The Russian police said those checks didn’t establish any grounds to launch a criminal investigation into what had happened to the opposition figure. Navalny argued in the post that the checks were only used to conceal the clothes from the public, suggesting they could’ve had traces of Novichok on it.
“I demand that my things are carefully packed in plastic bags and returned to me,” he wrote.
However, some social media users have cast doubt on Navalny’s claim that his clothes were still in Russia. They pointed to photos of the activist taken in Tomsk ahead of his flight, and those taken at the German Charite clinic, show him apparently wearing the same shoes. Others also recalled a tweet from Navalny’s spokeswoman Kira Yarmysh, posted after the alleged poisoning, that said the politician’s wife Yulia prevented Navalny’s belongings from getting seized and was holding on to them.
It remains unclear which particular clothes are missing from Navalny’s wardrobe.

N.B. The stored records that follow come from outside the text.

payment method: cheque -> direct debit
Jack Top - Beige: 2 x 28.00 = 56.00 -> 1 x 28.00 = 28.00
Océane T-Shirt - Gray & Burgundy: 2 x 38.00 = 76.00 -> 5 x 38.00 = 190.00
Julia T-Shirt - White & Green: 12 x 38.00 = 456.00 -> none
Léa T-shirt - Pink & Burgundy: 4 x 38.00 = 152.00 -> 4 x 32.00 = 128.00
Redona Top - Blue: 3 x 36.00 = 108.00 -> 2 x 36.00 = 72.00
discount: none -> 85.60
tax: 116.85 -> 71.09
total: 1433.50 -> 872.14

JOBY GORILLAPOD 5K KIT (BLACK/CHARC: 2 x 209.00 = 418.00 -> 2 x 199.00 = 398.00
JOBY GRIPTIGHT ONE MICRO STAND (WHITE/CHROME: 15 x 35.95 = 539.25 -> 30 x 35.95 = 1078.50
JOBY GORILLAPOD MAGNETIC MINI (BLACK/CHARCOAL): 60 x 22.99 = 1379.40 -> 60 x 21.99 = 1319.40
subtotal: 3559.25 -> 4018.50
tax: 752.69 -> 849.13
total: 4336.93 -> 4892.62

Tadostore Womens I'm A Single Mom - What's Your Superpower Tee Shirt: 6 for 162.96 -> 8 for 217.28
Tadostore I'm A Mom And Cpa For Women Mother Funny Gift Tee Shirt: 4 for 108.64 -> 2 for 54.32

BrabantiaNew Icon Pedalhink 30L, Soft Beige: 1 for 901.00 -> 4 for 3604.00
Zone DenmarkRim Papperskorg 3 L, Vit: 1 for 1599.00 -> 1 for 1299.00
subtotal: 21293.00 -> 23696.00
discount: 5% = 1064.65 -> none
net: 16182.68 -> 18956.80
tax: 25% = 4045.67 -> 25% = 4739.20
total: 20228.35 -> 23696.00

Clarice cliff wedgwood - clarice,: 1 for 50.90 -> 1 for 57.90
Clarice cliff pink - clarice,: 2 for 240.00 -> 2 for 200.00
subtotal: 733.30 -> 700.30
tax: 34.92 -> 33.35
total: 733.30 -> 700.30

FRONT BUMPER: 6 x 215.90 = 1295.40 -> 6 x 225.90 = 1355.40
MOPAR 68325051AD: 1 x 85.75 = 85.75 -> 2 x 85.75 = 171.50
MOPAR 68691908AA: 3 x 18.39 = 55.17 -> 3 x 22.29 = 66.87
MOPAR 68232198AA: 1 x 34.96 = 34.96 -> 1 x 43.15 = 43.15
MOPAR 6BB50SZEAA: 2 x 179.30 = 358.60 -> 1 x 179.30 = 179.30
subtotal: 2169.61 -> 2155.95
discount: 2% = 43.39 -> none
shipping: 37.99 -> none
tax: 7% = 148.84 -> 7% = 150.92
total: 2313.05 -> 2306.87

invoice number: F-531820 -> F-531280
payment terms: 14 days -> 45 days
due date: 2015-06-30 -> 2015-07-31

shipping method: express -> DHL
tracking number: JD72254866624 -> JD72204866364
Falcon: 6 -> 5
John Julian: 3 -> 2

Some 200 people have been questioned in connection with Navalny’s alleged poisoning, Siberian police said on Monday. Notably, Yarmysh and other members of the oppositioner’s Anti-Corruption Foundation (FBK) have said they are refusing to be further interrogated, citing the maximum period of 30 days during which a pretrial investigation can be legally carried out. FBK want a criminal case into an attempt on Navalny’s life to be opened, but it has so far failed to materialize.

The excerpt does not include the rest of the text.